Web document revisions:
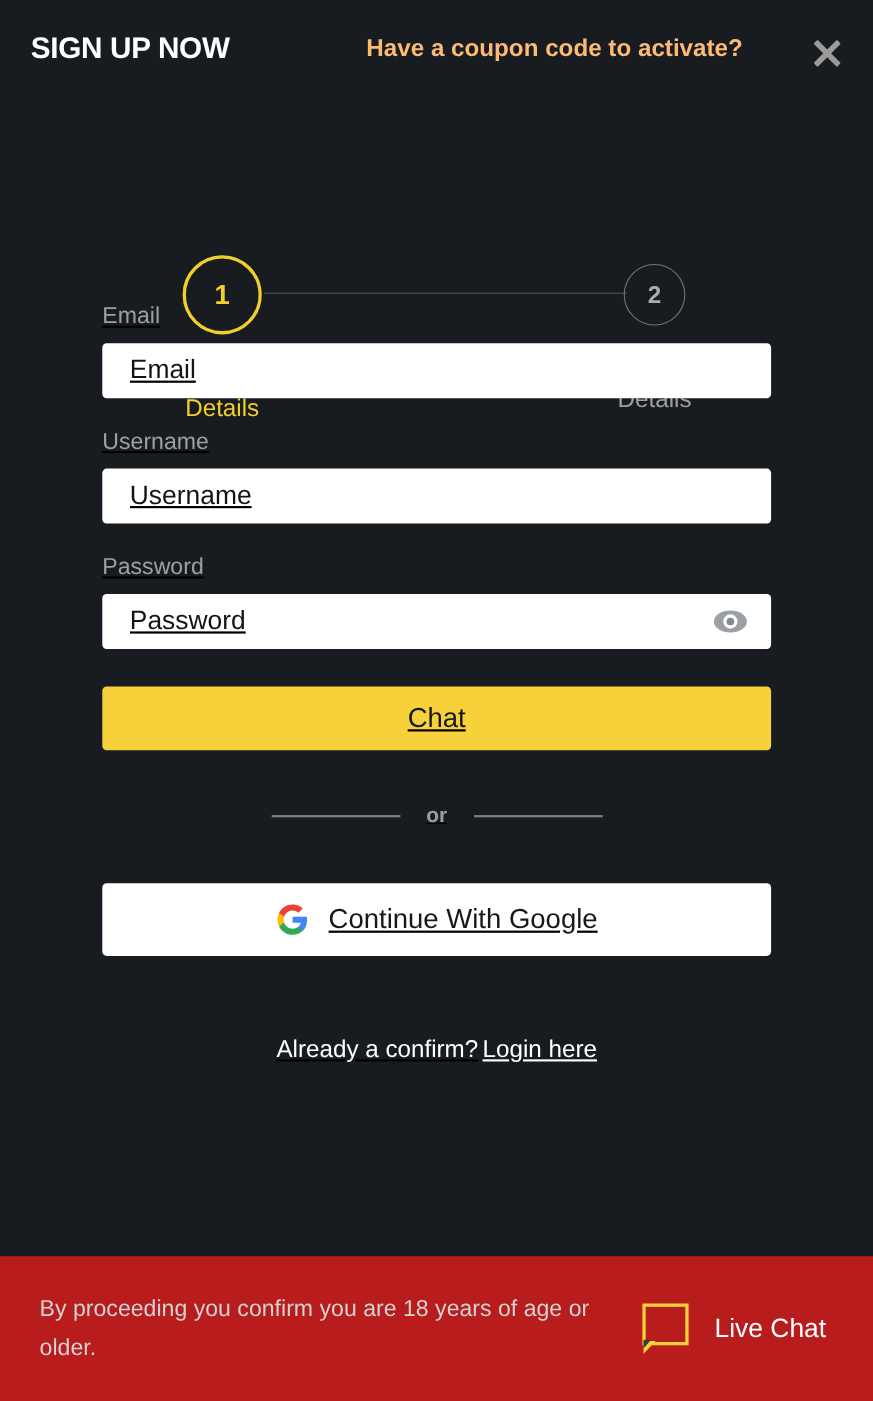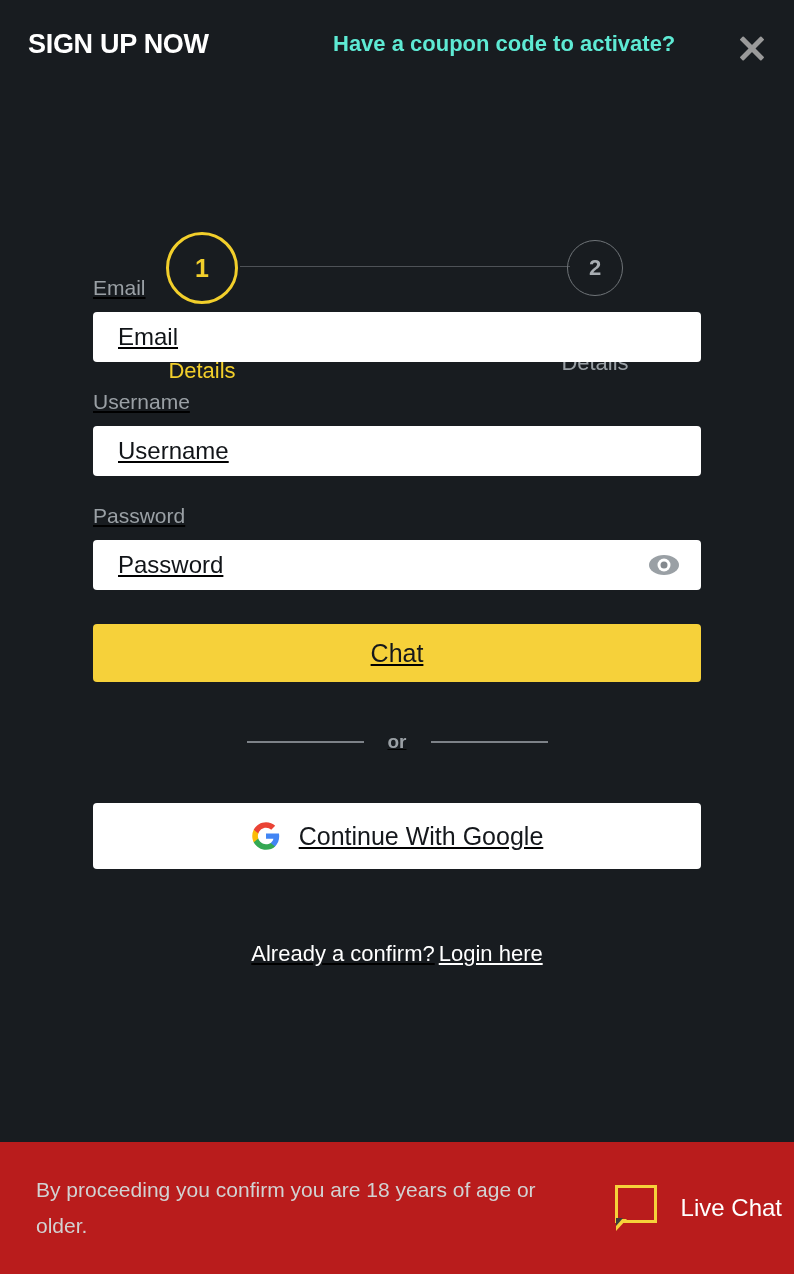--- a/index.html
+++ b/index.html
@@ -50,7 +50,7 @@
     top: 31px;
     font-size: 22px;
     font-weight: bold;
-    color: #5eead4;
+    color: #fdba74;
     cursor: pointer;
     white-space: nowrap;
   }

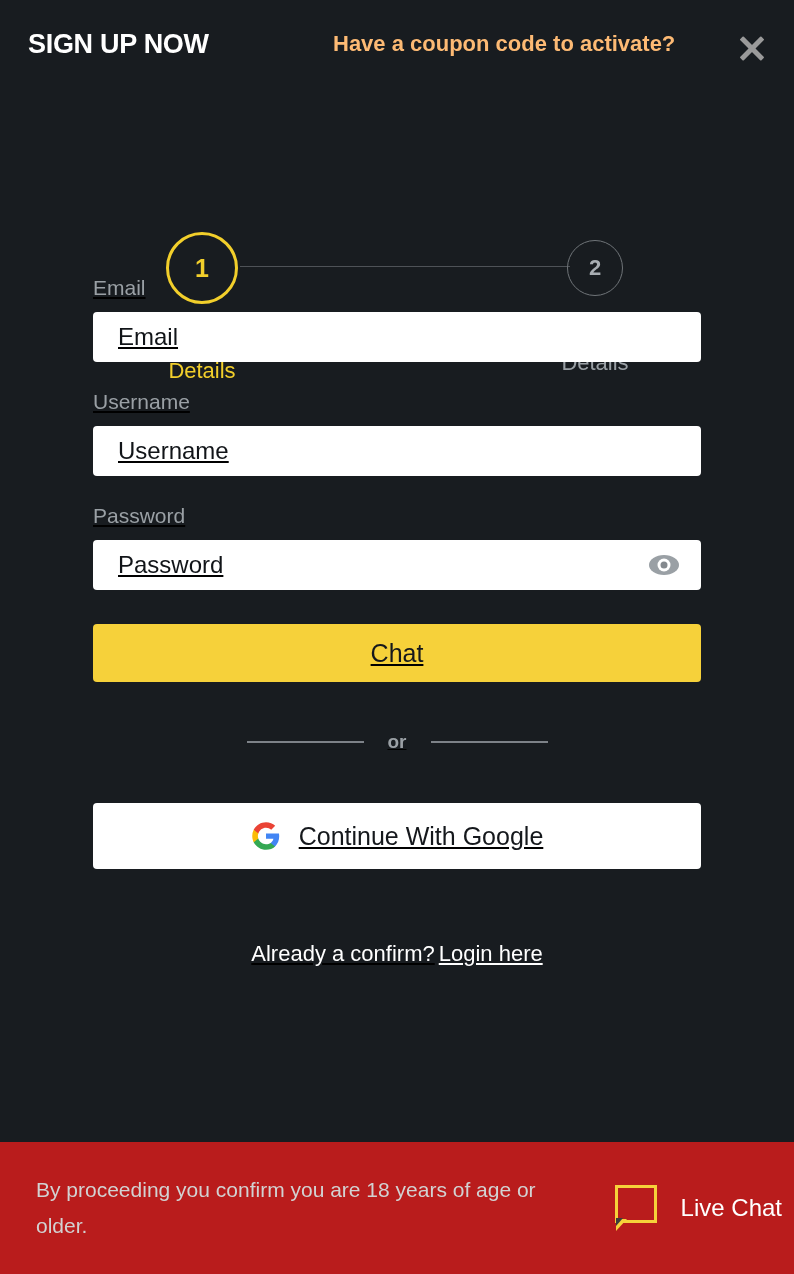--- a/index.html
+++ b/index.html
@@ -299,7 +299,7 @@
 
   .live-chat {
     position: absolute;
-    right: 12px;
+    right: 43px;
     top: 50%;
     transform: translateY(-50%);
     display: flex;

Exercise objective:
The reply should hold every line of the records unchanged and no pictures.

Response for this exercise:
--- a/index.html
+++ b/index.html
@@ -50,7 +50,7 @@
     top: 31px;
     font-size: 22px;
     font-weight: bold;
-    color: #5eead4;
+    color: #fdba74;
     cursor: pointer;
     white-space: nowrap;
   }

--- a/index.html
+++ b/index.html
@@ -299,7 +299,7 @@
 
   .live-chat {
     position: absolute;
-    right: 12px;
+    right: 43px;
     top: 50%;
     transform: translateY(-50%);
     display: flex;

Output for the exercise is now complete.